The disclosure against SnapTube has been made by researchers at Upstream, who say that their Secure-D platform detected and blocked “more than 70 million suspicious mobile transaction requests” from SnapTube installs on 4.4 million devices. And this was all inside a six-month period. Such fraud tends to run in bursts, and the team seems to have been monitoring the app at the right time.
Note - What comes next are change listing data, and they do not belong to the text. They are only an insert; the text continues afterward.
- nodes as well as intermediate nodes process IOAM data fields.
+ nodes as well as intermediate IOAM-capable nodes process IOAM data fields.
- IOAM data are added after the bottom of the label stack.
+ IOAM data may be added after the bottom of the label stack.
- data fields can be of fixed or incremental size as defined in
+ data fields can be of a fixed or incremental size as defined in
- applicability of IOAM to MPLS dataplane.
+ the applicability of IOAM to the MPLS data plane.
According to Upstream, “SnapTube has been delivering invisible ads, generating non-human clicks and purchases... The ads are hidden from users as they do not appear on-screen.” Generating returns from adware or click fraud is one thing, but the report claims that SnapTube has gone further, to the triggering of premium calls and texts, and subscribing users to paid services. Upstream has calculated that this fraudulent purchase of “premium digital services” would have cost users up to $91 million.

SnapTube was developed by China-based Mobiuspace—which has pushed various apps onto Google’s Play Store. SnapTube, though, hasn’t made the Play Store grade. YouTube’s parent Google doesn’t appear too keen on video downloader apps for obvious reasons. But Mobiuspace still claims 40 million active users who have installed the app from third-party stores.
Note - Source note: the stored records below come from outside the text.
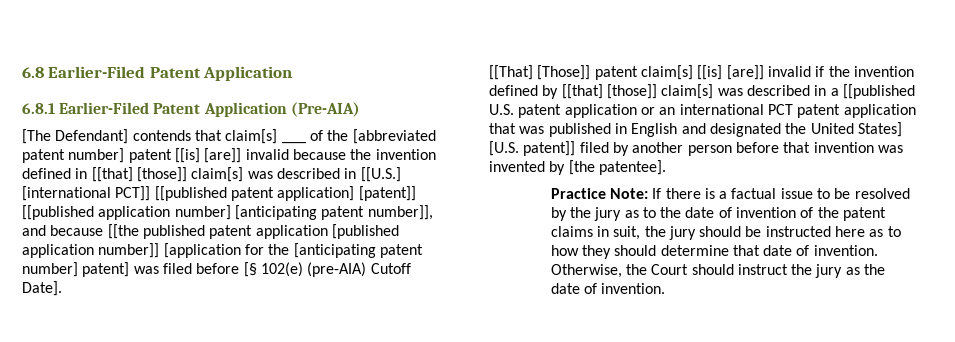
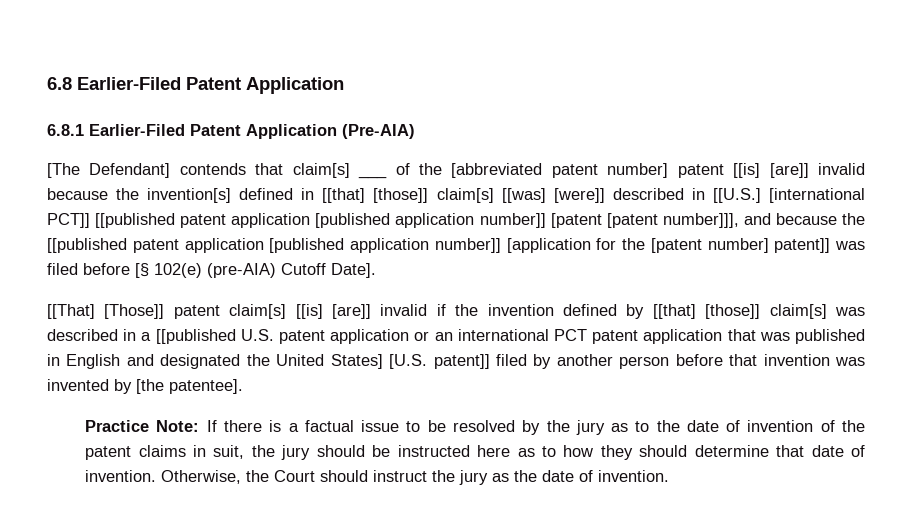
- [The Defendant] contends that claim[s] ___ of the [abbreviated patent number] patent [[is] [are]] invalid because the invention defined in [[that] [those]] claim[s] was described in [[U.S.] [international PCT]] [[published patent application] [patent]] [[published application number] [anticipating patent number]], and because [[the published patent application [published application number]] [application for the [anticipating patent number] patent] was filed before [§ 102(e) (pre-AIA) Cutoff Date].
+ [The Defendant] contends that claim[s] ___ of the [abbreviated patent number] patent [[is] [are]] invalid because the invention[s] defined in [[that] [those]] claim[s] [[was] [were]] described in [[U.S.] [international PCT]] [[published patent application [published application number]] [patent [patent number]]], and because the [[published patent application [published application number]] [application for the [patent number] patent]] was filed before [§ 102(e) (pre-AIA) Cutoff Date].

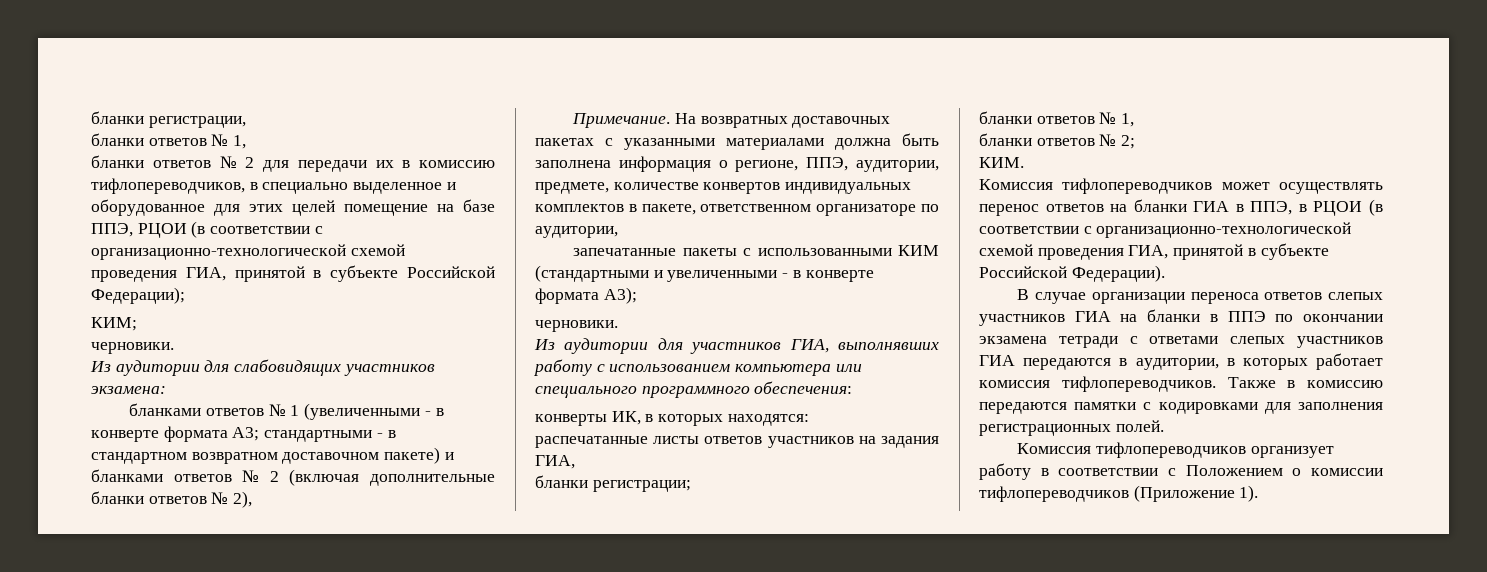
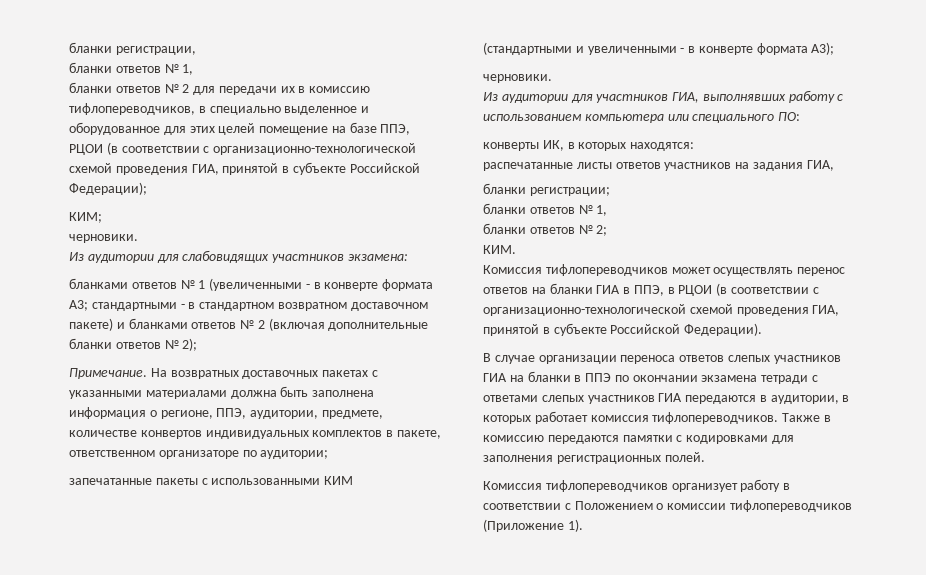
- бланками ответов № 1 (увеличенными - в конверте формата А3; стандартными - в стандартном возвратном доставочном пакете) и бланками ответов № 2 (включая дополнительные бланки ответов № 2),
+ бланками ответов № 1 (увеличенными - в конверте формата А3; стандартными - в стандартном возвратном доставочном пакете) и бланками ответов № 2 (включая дополнительные бланки ответов № 2);
- На возвратных доставочных пакетах с указанными материалами должна быть заполнена информация о регионе, ППЭ, аудитории, предмете, количестве конвертов индивидуальных комплектов в пакете, ответственном организаторе по аудитории,
+ На возвратных доставочных пакетах с указанными материалами должна быть заполнена информация о регионе, ППЭ, аудитории, предмете, количестве конвертов индивидуальных комплектов в пакете, ответственном организаторе по аудитории;
- Из аудитории для участников ГИА, выполнявших работу с использованием компьютера или специального программного обеспечения:
+ Из аудитории для участников ГИА, выполнявших работу с использованием компьютера или специального ПО:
Upstream’s CEO Guy Krief described SnapTube as “literally a screen for the suspicious background activity. Under test conditions we found not just background advertising click fraud, but also countless examples of users being signed up for premium digital services or subscriptions even when the phone is not in use. No notifications appear on the screen whatsoever and the user has absolutely zero control.”
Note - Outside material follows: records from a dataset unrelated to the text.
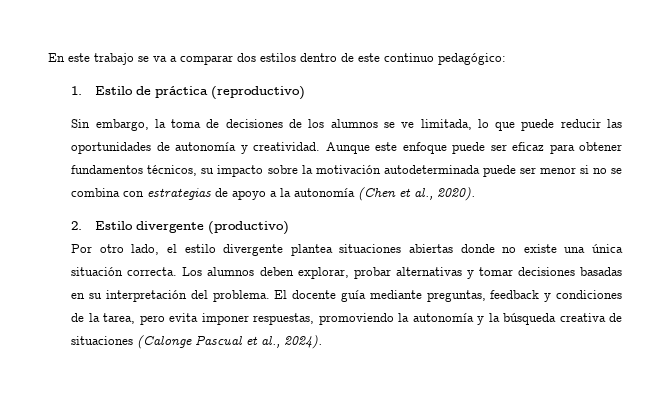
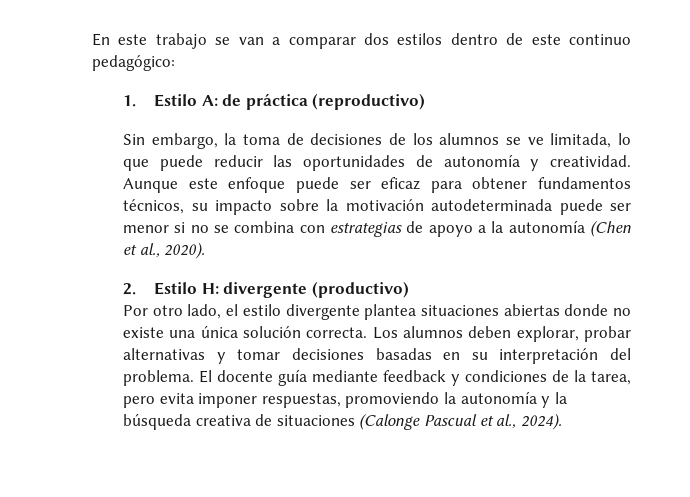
- En este trabajo se va a comparar dos estilos dentro de este continuo pedagógico:
+ En este trabajo se van a comparar dos estilos dentro de este continuo pedagógico:
- 1. Estilo de práctica (reproductivo)
+ 1. Estilo A: de práctica (reproductivo)
- 2. Estilo divergente (productivo)
+ 2. Estilo H: divergente (productivo)
- Por otro lado, el estilo divergente plantea situaciones abiertas donde no existe una única situación correcta.
+ Por otro lado, el estilo divergente plantea situaciones abiertas donde no existe una única solución correcta.
- El docente guía mediante preguntas, feedback y condiciones de la tarea, pero evita imponer respuestas, promoviendo la autonomía y la búsqueda creativa de situaciones (Calonge Pascual et al., 2024).
+ El docente guía mediante feedback y condiciones de la tarea, pero evita imponer respuestas, promoviendo la autonomía y la búsqueda creativa de situaciones (Calonge Pascual et al., 2024).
Upstream says it discovered SnapTube’s activities when the team observed “extremely huge volumes of suspicious transactions originating in multiple countries coming from the same Android application.” The team intercepted “subscription verification SMS messages” being sent to the devices infected with the SnapTube malware—part of the process to fraudulently purchase new subscriptions without any user knowledge.

With suspicions aroused, the team isolated the infected devices and monitored inbound and outbound network traffic. The analysis showed that SnapTube “was communicating with a command and control server to identify subscription services, then attempting to subscribe the end-user to those services.”

SnapTube has attributed the malicious activity to the Mango SDK buried within its app, software that was implicated in a previous malware campaign centred on the video app, Vidmate. In a statement published by TechCrunch, a SnapTube spokesperson claimed the malware had operated without SnapTube’s knowledge. “We didn’t realize the Mango SDK was exercising advertising fraud activities, which brought us major loss in brand reputation—we quickly responded and terminated all cooperations with them. The versions on our official site as well as our maintained distribution channels are free of this issue already.”

There were other patterns linking the two campaigns, and when Vidmate was exposed much of the SnapTube activity ceased. But only for a time. SnapTube has been implicated before in these kinds of activities. The team at Sophos disclosed fraudulent installs, ads and clicks in a report published in February. “When running SnapTube,” Sophos explained, “it generated more than 200 network connections in fewer than 120 seconds, with no user interaction whatsoever. The network traffic shows the app downloads additional ad plugins, sends device info and personal info to remote websites, and generates sneaky redirects.”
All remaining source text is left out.